Dans la nature, les mandrills vivent en larges groupes composés de trente à quarante individus mais ils peuvent former des « troupes » regroupant jusqu’à 600 animaux ! La hiérarchie au sein du groupe est stricte : le mâle dominant dispose d’un droit d’accouplement exclusif avec les femelles de son harem. Les affrontements avec ses « challengers » au moment de la saison de reproduction peuvent donc être violents. Le dimorphisme entre les sexes est très marqué : les mâles sont beaucoup plus gros que les femelles et ils présentent des couleurs plus vives au niveau de la face et de l’arrière-train. Plus cette coloration est éclatante, plus l’individu est haut placé dans la hiérarchie. Les femelles donnent naissance à un petit après environ 6 mois de gestation.
Les mandrills se nourrissent principalement au sol et dans les étages les plus bas de la forêt tropicale mais ils passent la nuit dans les arbre, à l’abri des prédateurs.

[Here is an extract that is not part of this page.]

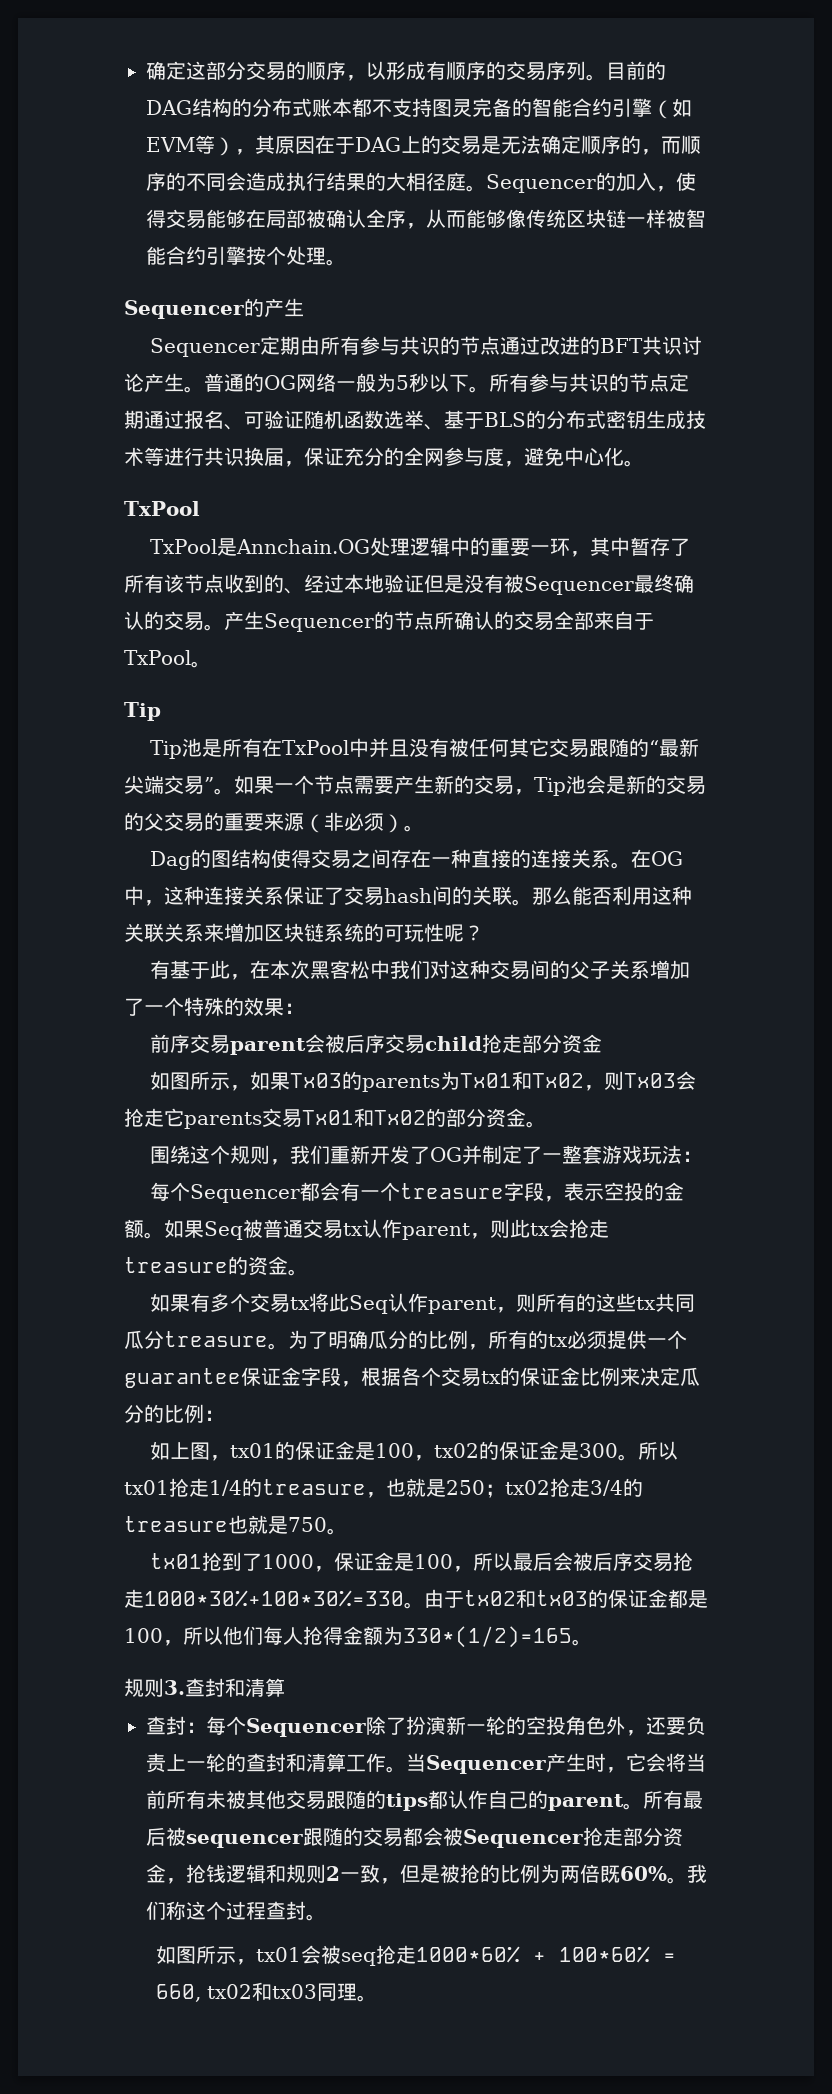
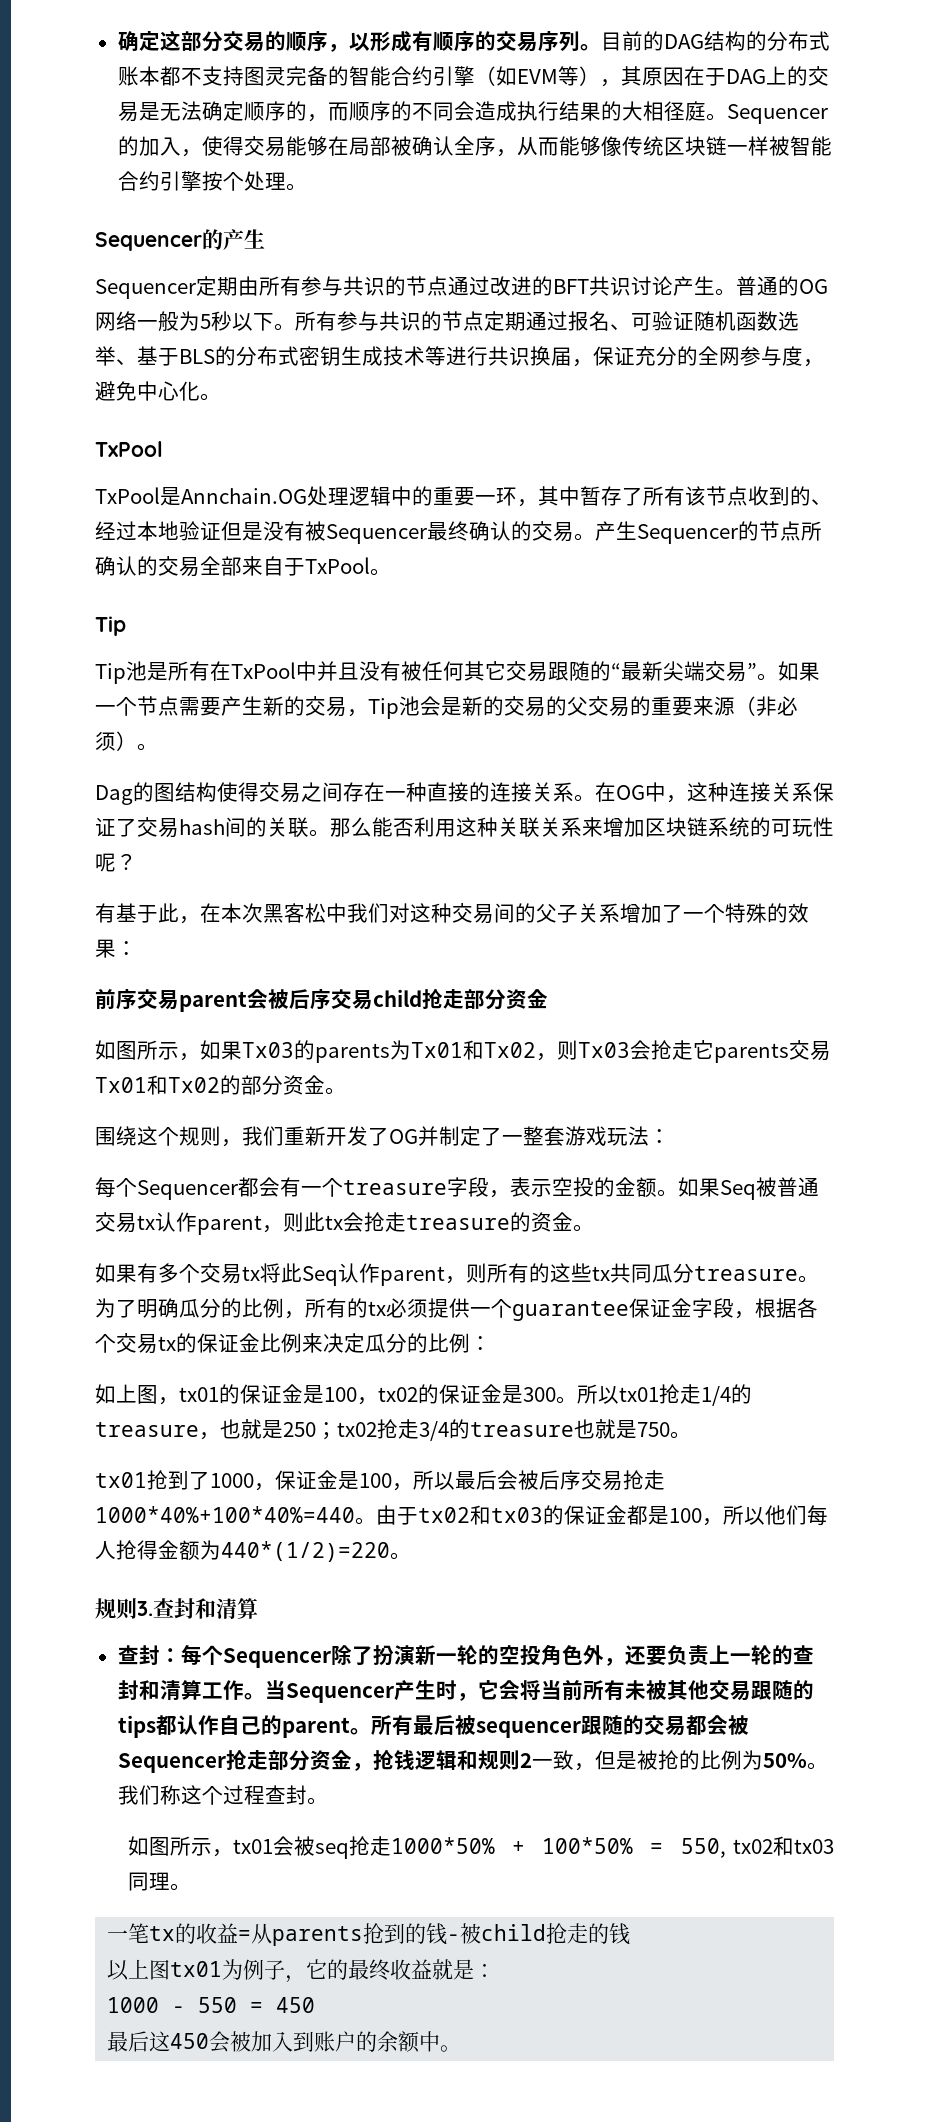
[144,1590,404,1607] 1000*30%+100*30%=330 -> [95,1506,355,1523] 1000*40%+100*40%=440
[403,1626,572,1648] 330*(1/2)=165 -> [221,1541,390,1562] 440*(1/2)=220
[560,1864,667,1883] 两倍既60% -> [762,1753,807,1768] 50%
[416,1946,677,1963] [156,1984,202,2002] 1000*60% + 100*60% = 660, -> [390,1837,726,1858] 1000*50% + 100*50% = 550,
(378, 1998) none -> [107,1923,631,1946] [107,1959,496,1983] [107,1997,316,2013] [107,2031,462,2053] // 一笔tx的收益=从parents抢到的钱-被child抢走的钱 // 以上图tx01为例子，它的最终收益就是： // 1000 - 550 = 450 // 最后这450会被加入到账户的余额中。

Ces dernières années le nombre de mandrills a chuté de façon dramatique. Classé « vulnérables » sur la Liste Rouge de l’UICN, ils sont victimes de la destruction de leur habitat et surtout du braconnage pour la viande de brousse : ils sont en effet aisément localisables en forêt grâce à leurs grognements constants et leurs cris bruyants.
Deux petits mandrills (un mâle et une femelle d’après les premières observations du soigneur) sont nés à une semaine d’intervalle, portant notre groupe à 17 individus. Ce sont les premiers descendants du nouveau mâle reproducteur arrivé en 2010 du zoo de Chester en Angleterre.